> **TASK BRIEF**: Copies of all lines containing the string "display" are needed from the data below.

> **EXERCISE MATERIAL**:
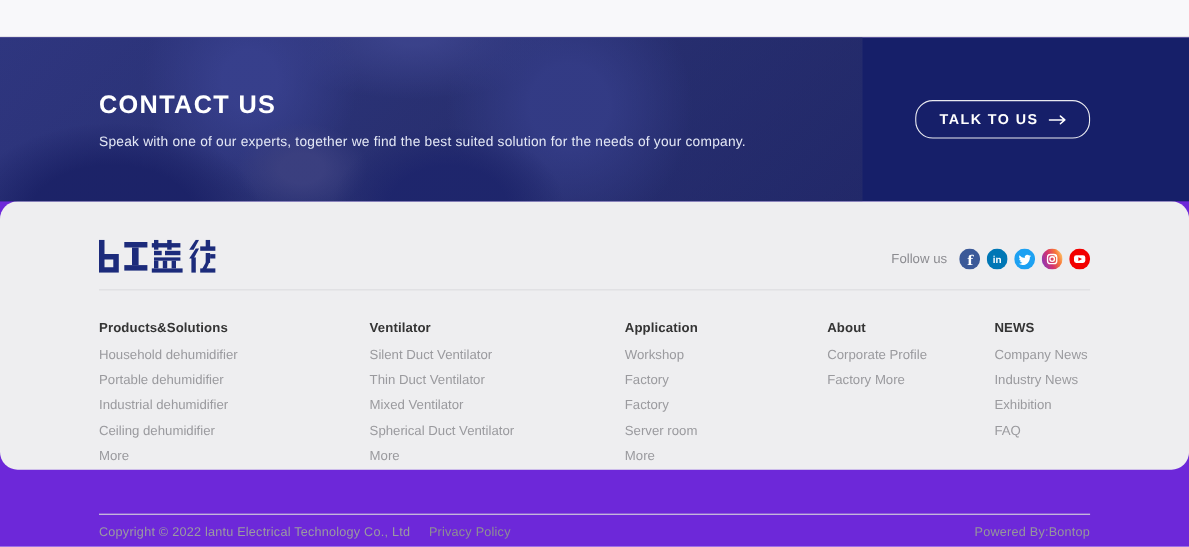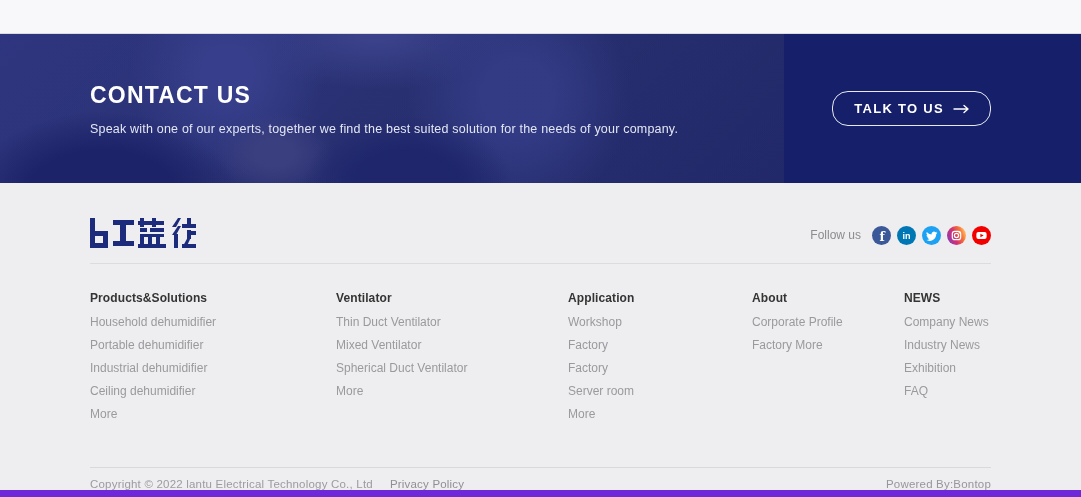--- a/index.html
+++ b/index.html
@@ -51,7 +51,7 @@
   .cta svg { display:block; }
 
   
-  .footer { background:#eeeef0; height:307px; padding-top:37px; }
+  .footer { background:#eeeef0; height:244px; padding-top:37px;border-radius:16px; }
   .brand-row { display:flex; align-items:center; justify-content:space-between; height:30px; }
   .logo { display:block; text-decoration:none; }
   .social-row { display:flex; align-items:center; gap:6px; }

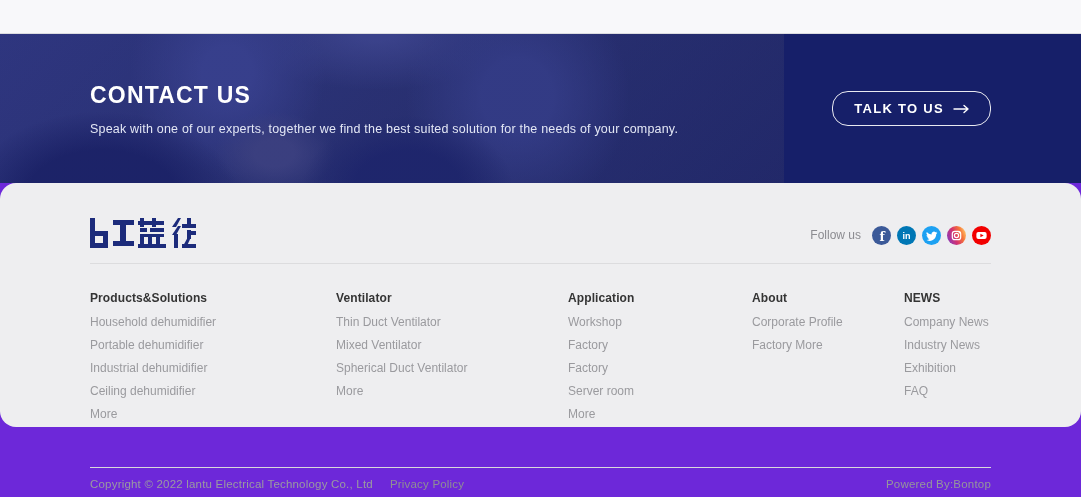--- a/index.html
+++ b/index.html
@@ -204,6 +204,7 @@
 
         <div class="col col-2">
           <h4>Ventilator</h4>
+          <a class="flink" href="#">Silent Duct Ventilator</a>
           <a class="flink" href="#">Thin Duct Ventilator</a>
           <a class="flink" href="#">Mixed Ventilator</a>
           <a class="flink" href="#">Spherical Duct Ventilator</a>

> **WRITTEN SOLUTION**:
   .cta svg { display:block; }
   .brand-row { display:flex; align-items:center; justify-content:space-between; height:30px; }
   .logo { display:block; text-decoration:none; }
   .social-row { display:flex; align-items:center; gap:6px; }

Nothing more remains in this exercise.